### Dataset excerpts
# # #

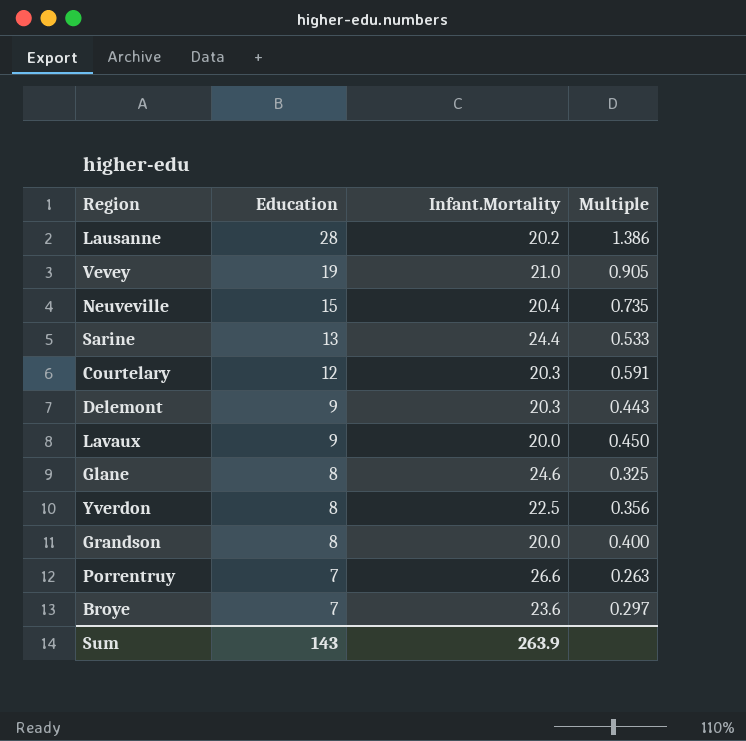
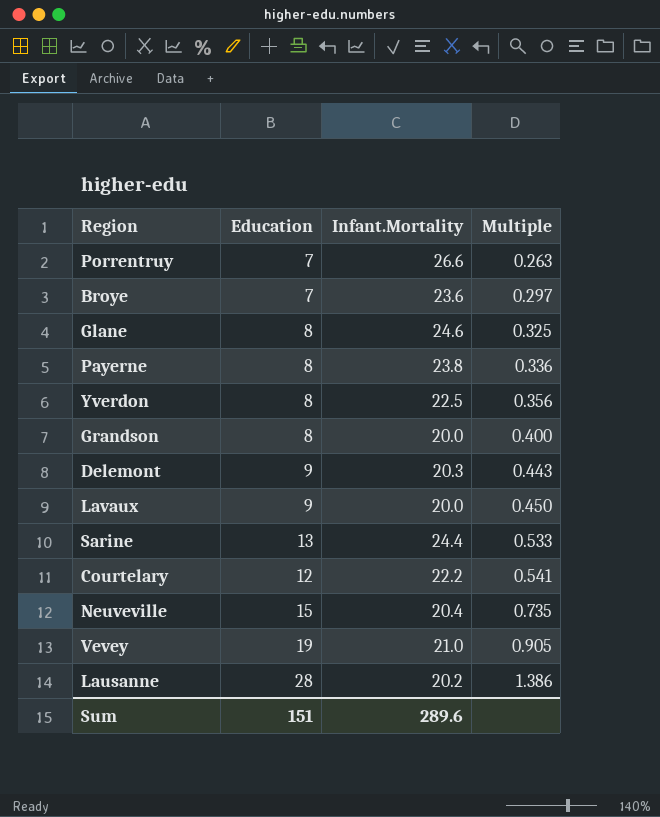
row order: Education descending -> Multiple ascending
row Payerne: none -> 8 | 23.8 | 0.336
Courtelary | Infant.Mortality: 20.3 -> 22.2
Courtelary | Multiple: 0.591 -> 0.541
Sum | Education: 143 -> 151
Sum | Infant.Mortality: 263.9 -> 289.6

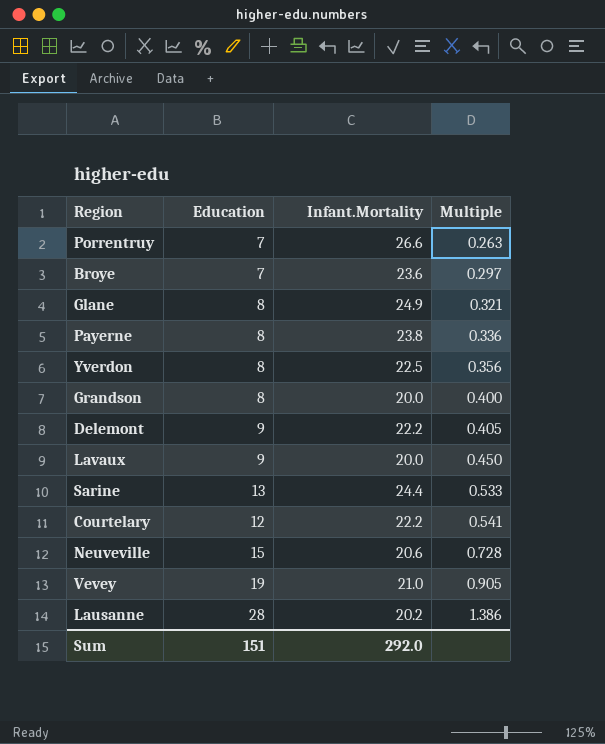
Glane | Infant.Mortality: 24.6 -> 24.9
Glane | Multiple: 0.325 -> 0.321
Delemont | Infant.Mortality: 20.3 -> 22.2
Delemont | Multiple: 0.443 -> 0.405
Neuveville | Infant.Mortality: 20.4 -> 20.6
Neuveville | Multiple: 0.735 -> 0.728
Sum | Infant.Mortality: 289.6 -> 292.0

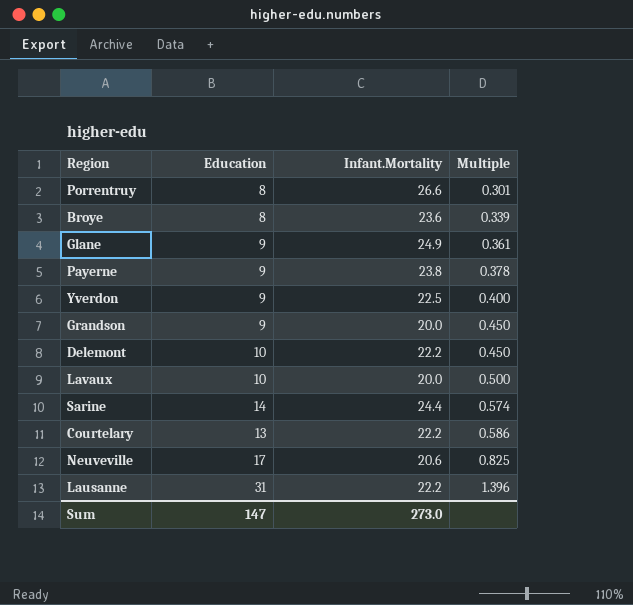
row Vevey: 19 | 21.0 | 0.905 -> none
Porrentruy | Education: 7 -> 8
Porrentruy | Multiple: 0.263 -> 0.301
Broye | Education: 7 -> 8
Broye | Multiple: 0.297 -> 0.339
Glane | Education: 8 -> 9
Glane | Multiple: 0.321 -> 0.361
Payerne | Education: 8 -> 9
Payerne | Multiple: 0.336 -> 0.378
Yverdon | Education: 8 -> 9
Yverdon | Multiple: 0.356 -> 0.400
Grandson | Education: 8 -> 9
Grandson | Multiple: 0.400 -> 0.450
Delemont | Education: 9 -> 10
Delemont | Multiple: 0.405 -> 0.450
Lavaux | Education: 9 -> 10
Lavaux | Multiple: 0.450 -> 0.500
Sarine | Education: 13 -> 14
Sarine | Multiple: 0.533 -> 0.574
Courtelary | Education: 12 -> 13
Courtelary | Multiple: 0.541 -> 0.586
Neuveville | Education: 15 -> 17
Neuveville | Multiple: 0.728 -> 0.825
Lausanne | Education: 28 -> 31
Lausanne | Infant.Mortality: 20.2 -> 22.2
Lausanne | Multiple: 1.386 -> 1.396
Sum | Education: 151 -> 147
Sum | Infant.Mortality: 292.0 -> 273.0

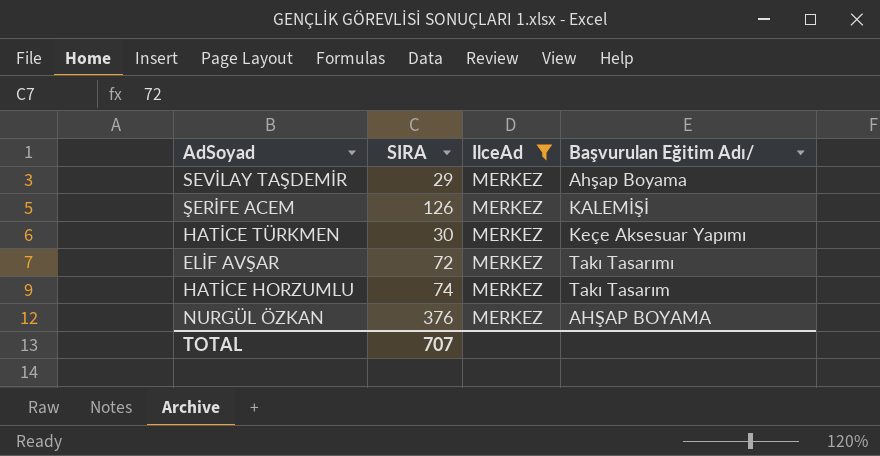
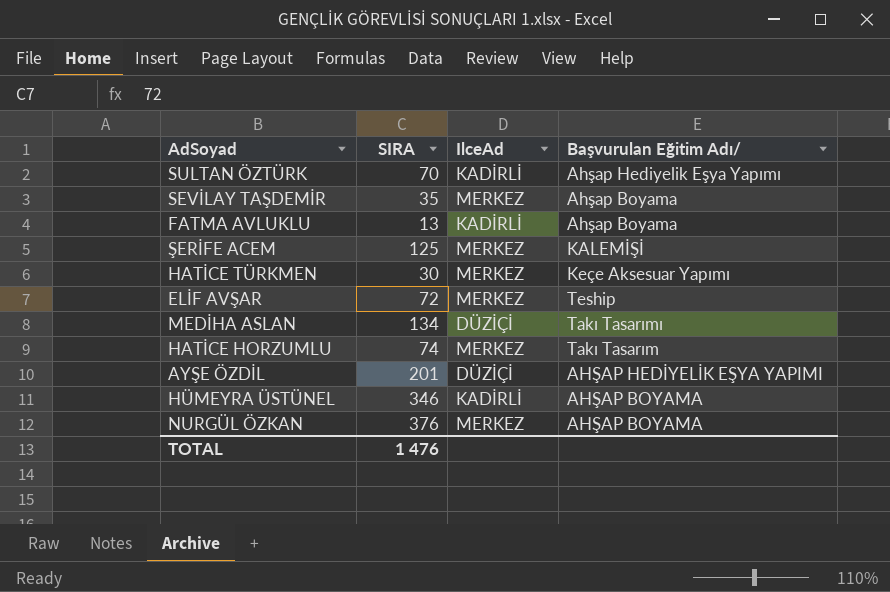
filter: IlceAd = MERKEZ -> none
SEVİLAY TAŞDEMİR | SIRA: 29 -> 35
ŞERİFE ACEM | SIRA: 126 -> 125
ELİF AVŞAR | Başvurulan Eğitim Adı/: Takı Tasarımı -> Teship
TOTAL | SIRA: 707 -> 1 476

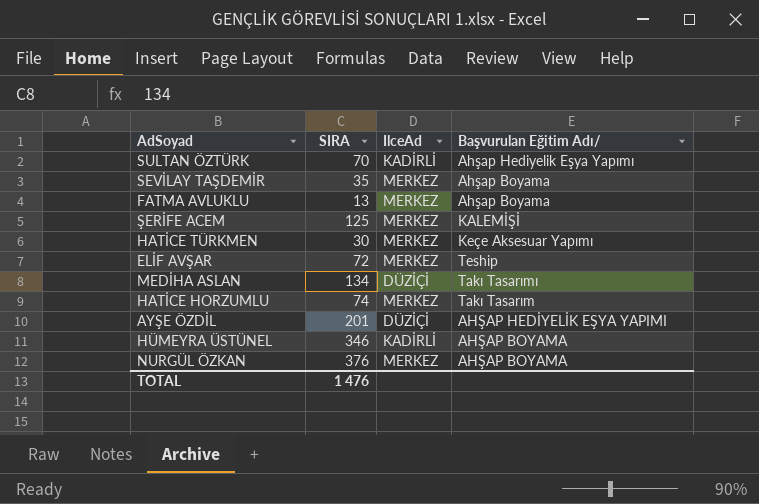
FATMA AVLUKLU | IlceAd: KADİRLİ -> MERKEZ

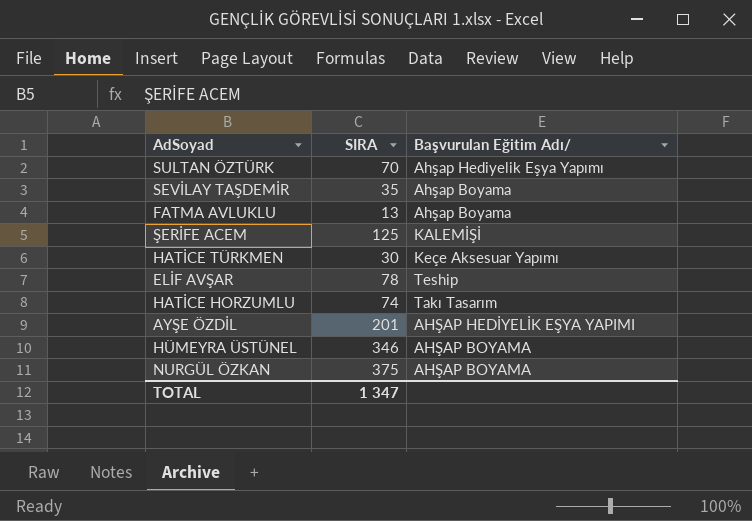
column IlceAd | position: 3 -> none
row MEDİHA ASLAN: 134 | DÜZİÇİ | Takı Tasarımı -> none
ELİF AVŞAR | SIRA: 72 -> 78
NURGÜL ÖZKAN | SIRA: 376 -> 375
TOTAL | SIRA: 1 476 -> 1 347

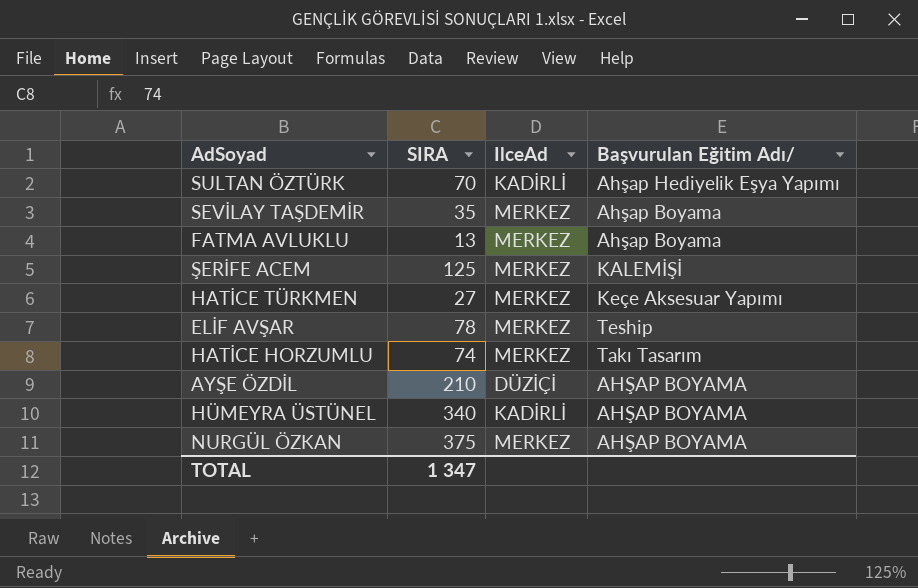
column IlceAd | position: none -> 3
HATİCE TÜRKMEN | SIRA: 30 -> 27
AYŞE ÖZDİL | SIRA: 201 -> 210
AYŞE ÖZDİL | Başvurulan Eğitim Adı/: AHŞAP HEDİYELİK EŞYA YAPIMI -> AHŞAP BOYAMA
HÜMEYRA ÜSTÜNEL | SIRA: 346 -> 340

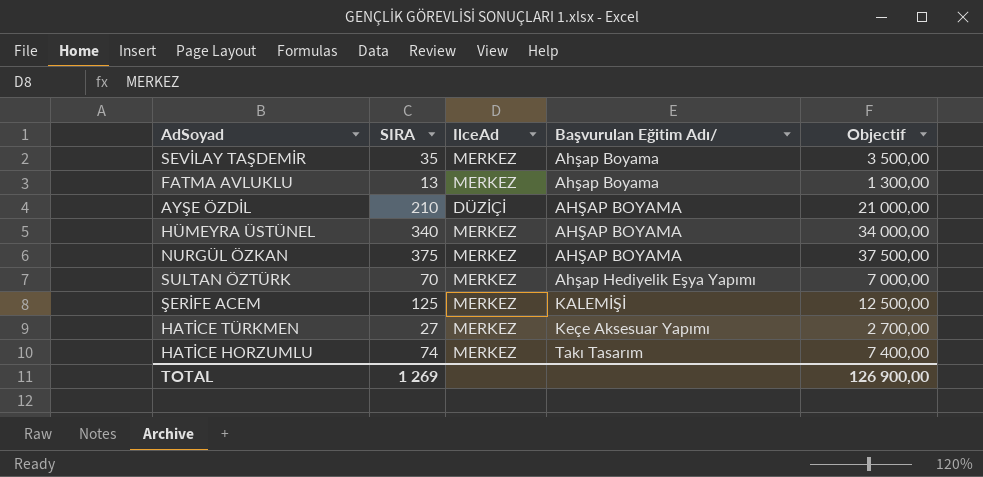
row order: none -> Başvurulan Eğitim Adı/ ascending
column Objectif | formula: none -> [SIRA] * 100
row ELİF AVŞAR: 78 | MERKEZ | Teship -> none
HÜMEYRA ÜSTÜNEL | IlceAd: KADİRLİ -> MERKEZ
SULTAN ÖZTÜRK | IlceAd: KADİRLİ -> MERKEZ
TOTAL | SIRA: 1 347 -> 1 269

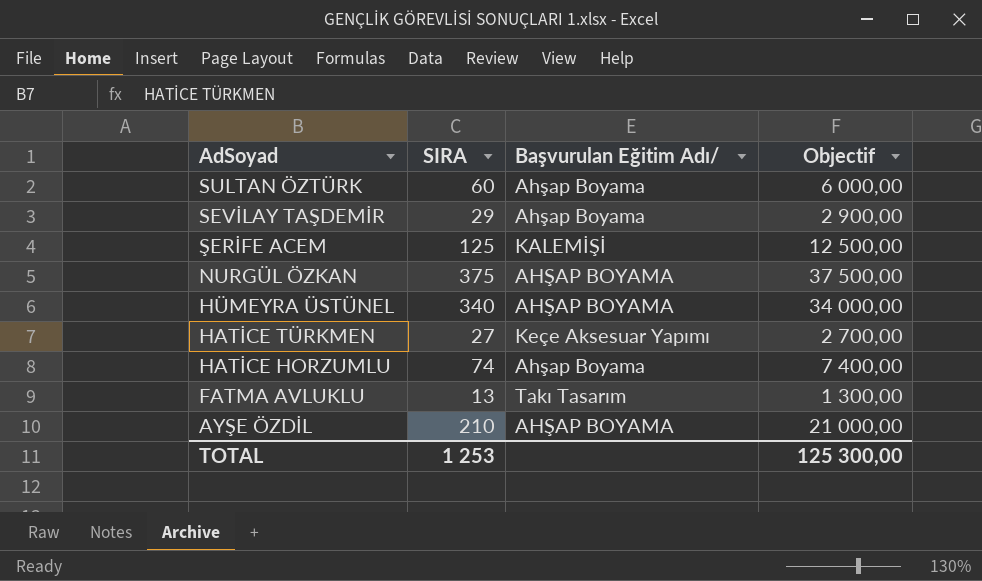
row order: Başvurulan Eğitim Adı/ ascending -> AdSoyad descending
column IlceAd | position: 3 -> none
SULTAN ÖZTÜRK | SIRA: 70 -> 60
SULTAN ÖZTÜRK | Başvurulan Eğitim Adı/: Ahşap Hediyelik Eşya Yapımı -> Ahşap Boyama
SULTAN ÖZTÜRK | Objectif: 7 000,00 -> 6 000,00
SEVİLAY TAŞDEMİR | SIRA: 35 -> 29
SEVİLAY TAŞDEMİR | Objectif: 3 500,00 -> 2 900,00
HATİCE HORZUMLU | Başvurulan Eğitim Adı/: Takı Tasarım -> Ahşap Boyama
FATMA AVLUKLU | Başvurulan Eğitim Adı/: Ahşap Boyama -> Takı Tasarım
TOTAL | SIRA: 1 269 -> 1 253
TOTAL | Objectif: 126 900,00 -> 125 300,00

# # #

### Problem details
Only the lines from the top of the material above down to the line bearing "ŞERİFE ACEM | SIRA: 126 -> 125", that line included, should be set down exactly; no pictures.

### Exercise solution
row order: Education descending -> Multiple ascending
row Payerne: none -> 8 | 23.8 | 0.336
Courtelary | Infant.Mortality: 20.3 -> 22.2
Courtelary | Multiple: 0.591 -> 0.541
Sum | Education: 143 -> 151
Sum | Infant.Mortality: 263.9 -> 289.6

Glane | Infant.Mortality: 24.6 -> 24.9
Glane | Multiple: 0.325 -> 0.321
Delemont | Infant.Mortality: 20.3 -> 22.2
Delemont | Multiple: 0.443 -> 0.405
Neuveville | Infant.Mortality: 20.4 -> 20.6
Neuveville | Multiple: 0.735 -> 0.728
Sum | Infant.Mortality: 289.6 -> 292.0

row Vevey: 19 | 21.0 | 0.905 -> none
Porrentruy | Education: 7 -> 8
Porrentruy | Multiple: 0.263 -> 0.301
Broye | Education: 7 -> 8
Broye | Multiple: 0.297 -> 0.339
Glane | Education: 8 -> 9
Glane | Multiple: 0.321 -> 0.361
Payerne | Education: 8 -> 9
Payerne | Multiple: 0.336 -> 0.378
Yverdon | Education: 8 -> 9
Yverdon | Multiple: 0.356 -> 0.400
Grandson | Education: 8 -> 9
Grandson | Multiple: 0.400 -> 0.450
Delemont | Education: 9 -> 10
Delemont | Multiple: 0.405 -> 0.450
Lavaux | Education: 9 -> 10
Lavaux | Multiple: 0.450 -> 0.500
Sarine | Education: 13 -> 14
Sarine | Multiple: 0.533 -> 0.574
Courtelary | Education: 12 -> 13
Courtelary | Multiple: 0.541 -> 0.586
Neuveville | Education: 15 -> 17
Neuveville | Multiple: 0.728 -> 0.825
Lausanne | Education: 28 -> 31
Lausanne | Infant.Mortality: 20.2 -> 22.2
Lausanne | Multiple: 1.386 -> 1.396
Sum | Education: 151 -> 147
Sum | Infant.Mortality: 292.0 -> 273.0

filter: IlceAd = MERKEZ -> none
SEVİLAY TAŞDEMİR | SIRA: 29 -> 35
ŞERİFE ACEM | SIRA: 126 -> 125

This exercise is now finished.